━━ Input data

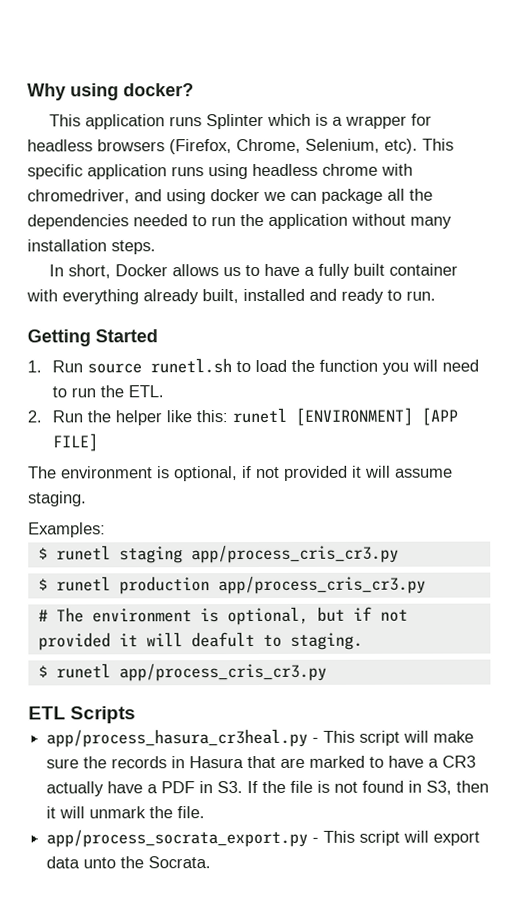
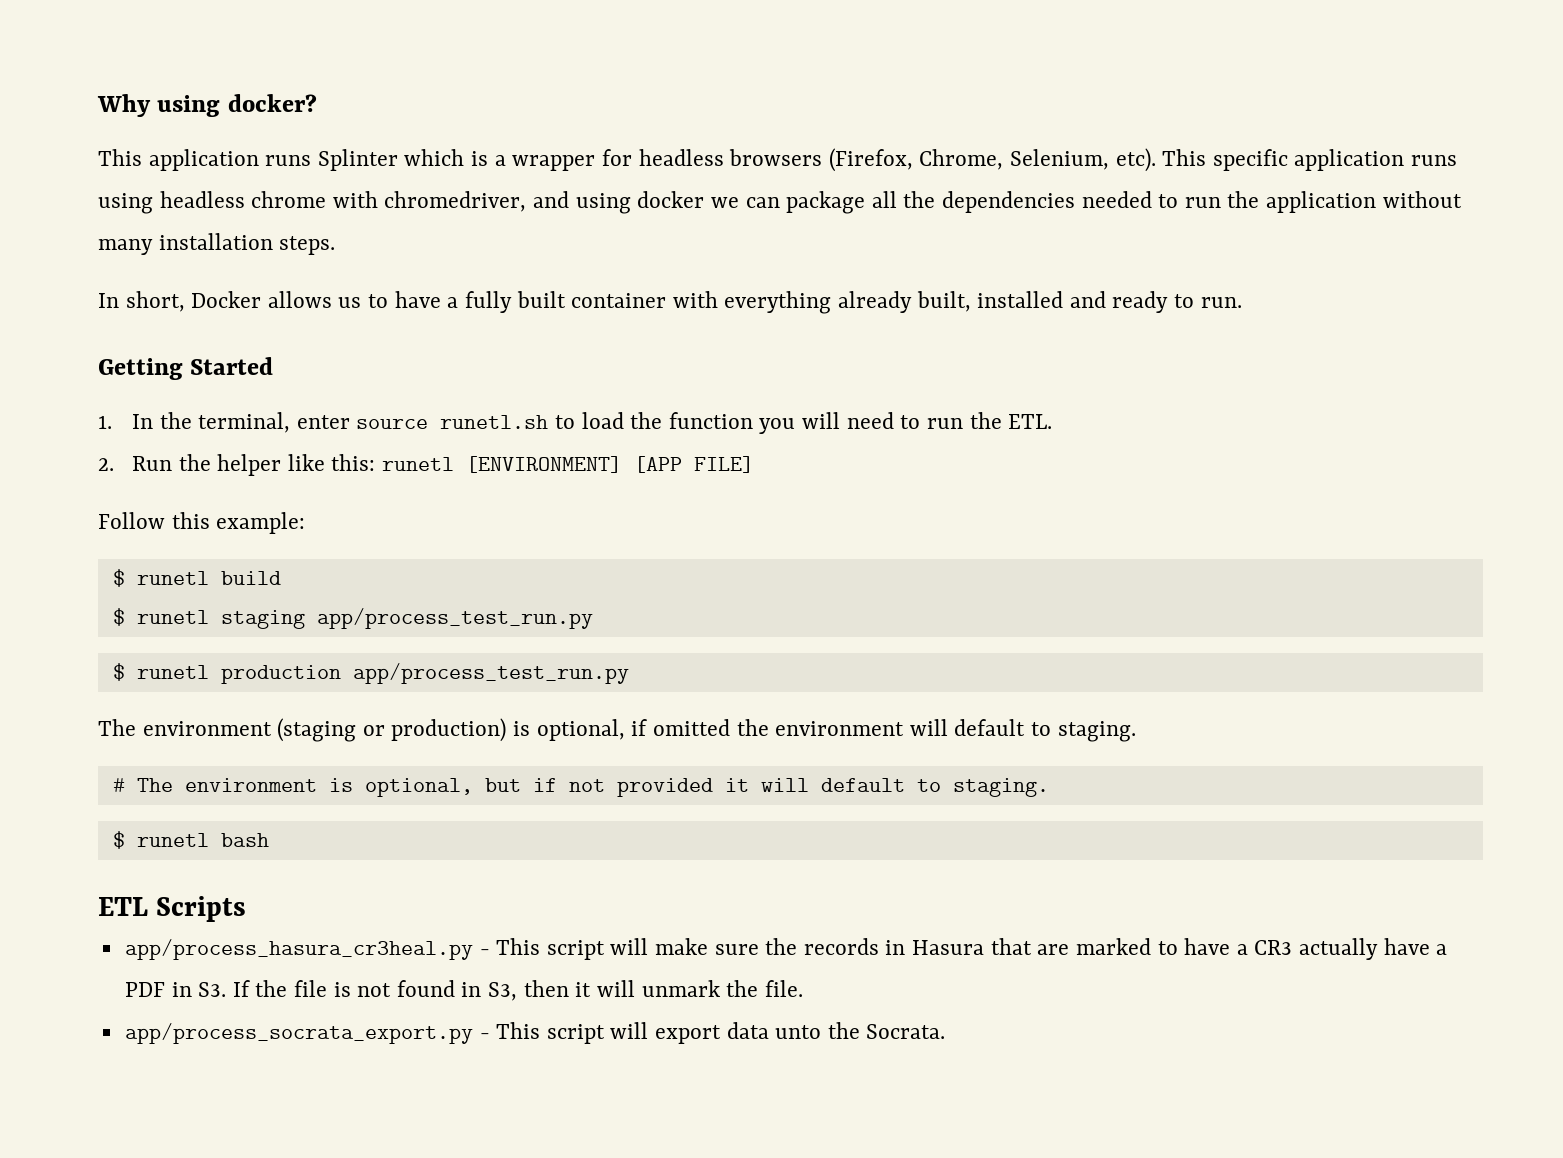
[52,360,84,373] Run -> [131,412,350,433] In the terminal, enter
[28,465,453,482] [28,491,87,507] [28,522,106,538] The environment is optional, if not provided it will assume staging. // Examples: -> [98,512,306,534] [112,569,281,587] Follow this example: // $ runetl build
[190,544,399,564] app/process_cris_cr3.py -> [316,608,593,629] app/process_test_run.py
[217,575,426,595] app/process_cris_cr3.py -> [352,663,629,684] [98,718,1136,742] app/process_test_run.py // The environment (staging or production) is optional, if omitted the environment will default to staging.
[190,632,255,648] deafult -> [820,778,905,792] default
[118,662,327,682] app/process_cris_cr3.py -> [220,833,269,847] bash

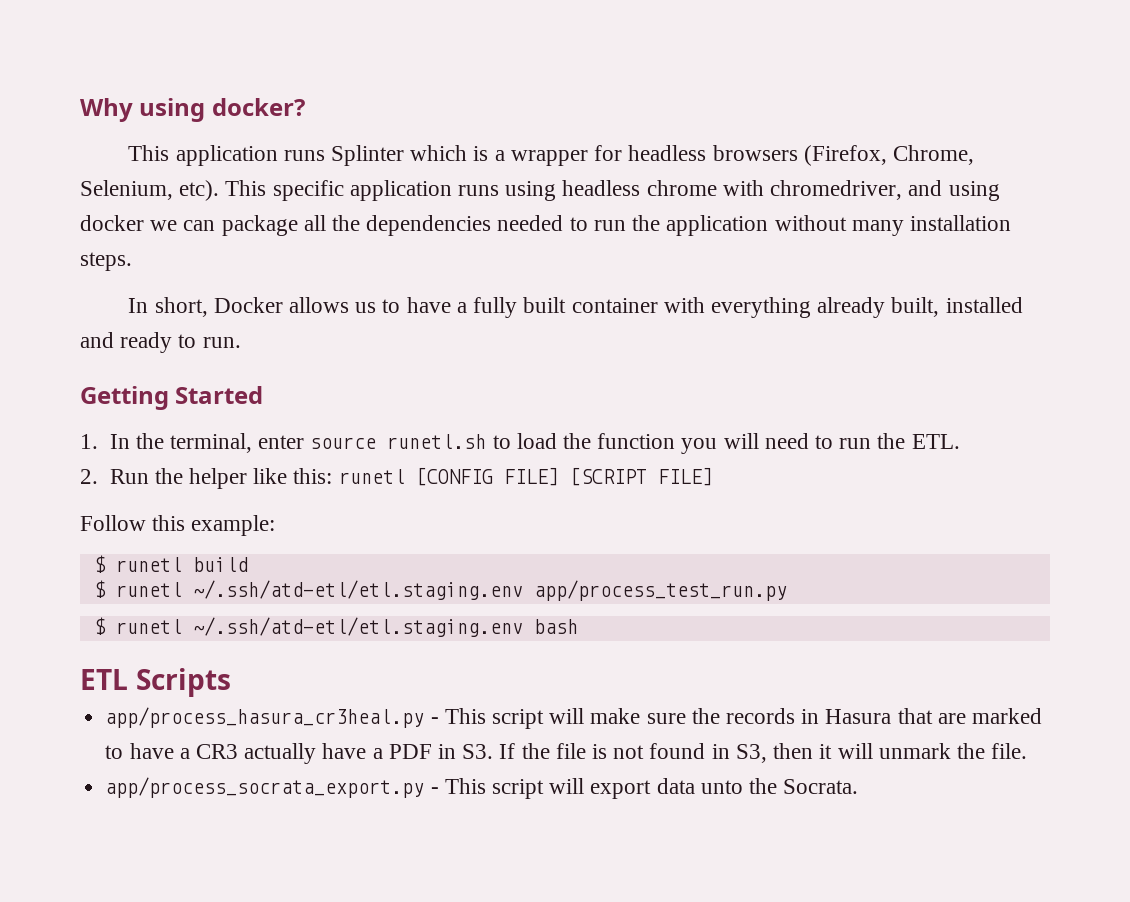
[465,456,682,473] [ENVIRONMENT] [APP -> [415,467,647,486] [CONFIG FILE] [SCRIPT
[220,610,305,629] staging -> [192,580,523,600] ~/.ssh/atd-etl/etl.staging.env
[220,663,629,684] [98,718,1136,742] [112,778,1049,797] [112,831,209,849] production app/process_test_run.py // The environment (staging or production) is optional, if omitted the environment will default to staging. // # The environment is optional, but if not provided it will default to staging. // $ runetl -> [192,617,523,637] ~/.ssh/atd-etl/etl.staging.env

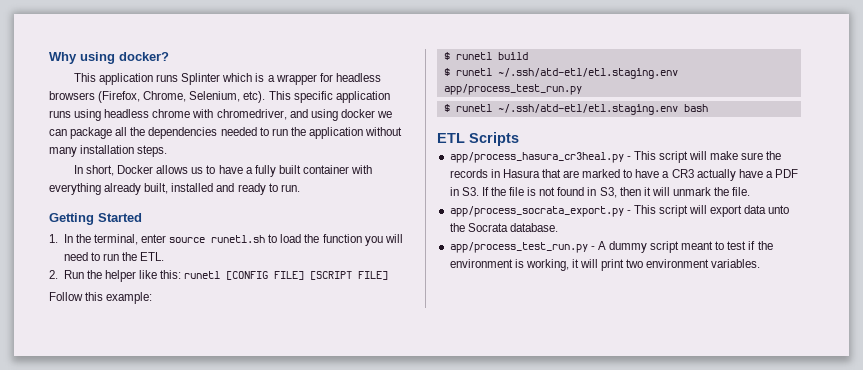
[783,779,859,794] Socrata. -> [467,223,558,232] [449,241,773,253] [449,259,761,271] Socrata database. // app/process_test_run.py - A dummy script meant to test if the environment is working, it will print two environment variables.

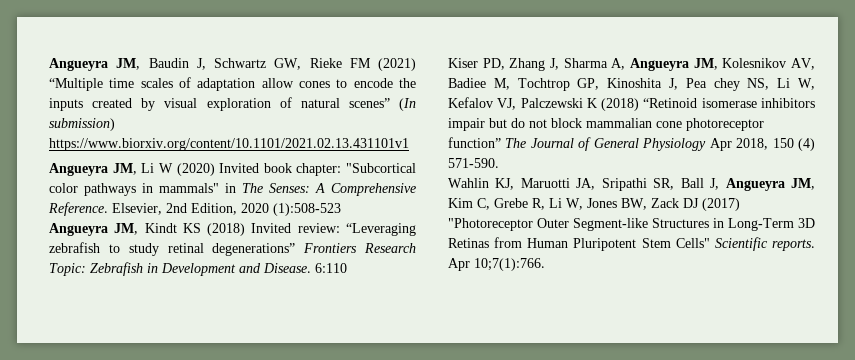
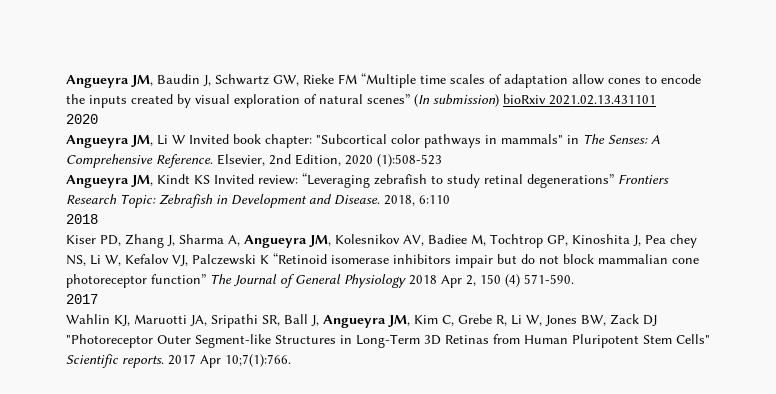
[378,58,416,71] (2021) -> (357, 79) none
[49,138,409,151] https://www.biorxiv.org/content/10.1101/2021.02.13.431101v1 -> [503,94,656,105] [66,114,98,124] bioRxiv 2021.02.13.431101 // 2020
[176,163,215,176] (2020) -> (186, 139) none
[207,223,246,236] (2018) -> (210, 179) none
(311, 268) none -> [384,195,415,206] 2018,
(347, 268) none -> [66,214,98,224] // 2018
[601,98,640,111] (2018) -> (269, 259) none
[709,138,769,151] Apr 2018, -> [409,275,476,288] 2018 Apr 2,
(499, 163) none -> [66,294,98,304] // 2017
[702,198,740,211] (2017) -> (657, 320) none
(815, 245) none -> [168,354,196,365] 2017

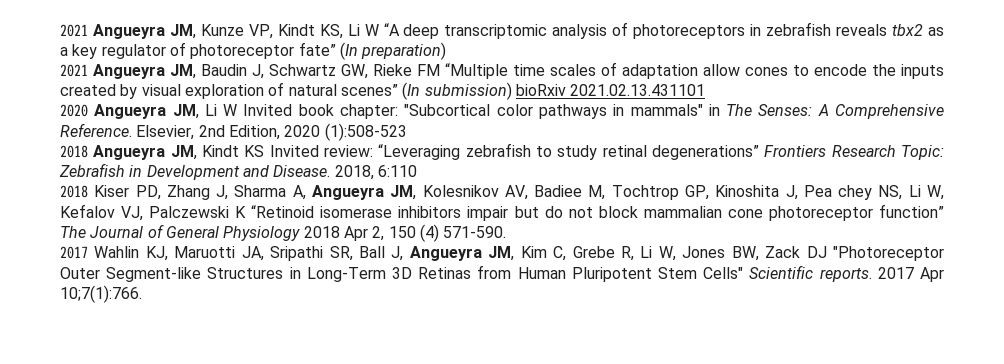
(66, 81) none -> [60,22,944,39] [60,42,447,60] [60,64,88,77] 2021 Angueyra JM, Kunze VP, Kindt KS, Li W “A deep transcriptomic analysis of photoreceptors in zebrafish reveals tbx2 as a key regulator of photoreceptor fate” (In preparation) // 2021
(98, 119) // -> (88, 110) none
(442, 160) none -> [60,145,88,158] 2018
(98, 219) // -> (88, 191) none
(98, 299) // -> (88, 252) none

━━━━

#### [What you should do]
Only the lines containing the word "will" should be returned from the data above.

#### [Result for this task]
[28,465,453,482] [28,491,87,507] [28,522,106,538] The environment is optional, if not provided it will assume staging. // Examples: -> [98,512,306,534] [112,569,281,587] Follow this example: // $ runetl build
[217,575,426,595] app/process_cris_cr3.py -> [352,663,629,684] [98,718,1136,742] app/process_test_run.py // The environment (staging or production) is optional, if omitted the environment will default to staging.
[220,663,629,684] [98,718,1136,742] [112,778,1049,797] [112,831,209,849] production app/process_test_run.py // The environment (staging or production) is optional, if omitted the environment will default to staging. // # The environment is optional, but if not provided it will default to staging. // $ runetl -> [192,617,523,637] ~/.ssh/atd-etl/etl.staging.env
[783,779,859,794] Socrata. -> [467,223,558,232] [449,241,773,253] [449,259,761,271] Socrata database. // app/process_test_run.py - A dummy script meant to test if the environment is working, it will print two environment variables.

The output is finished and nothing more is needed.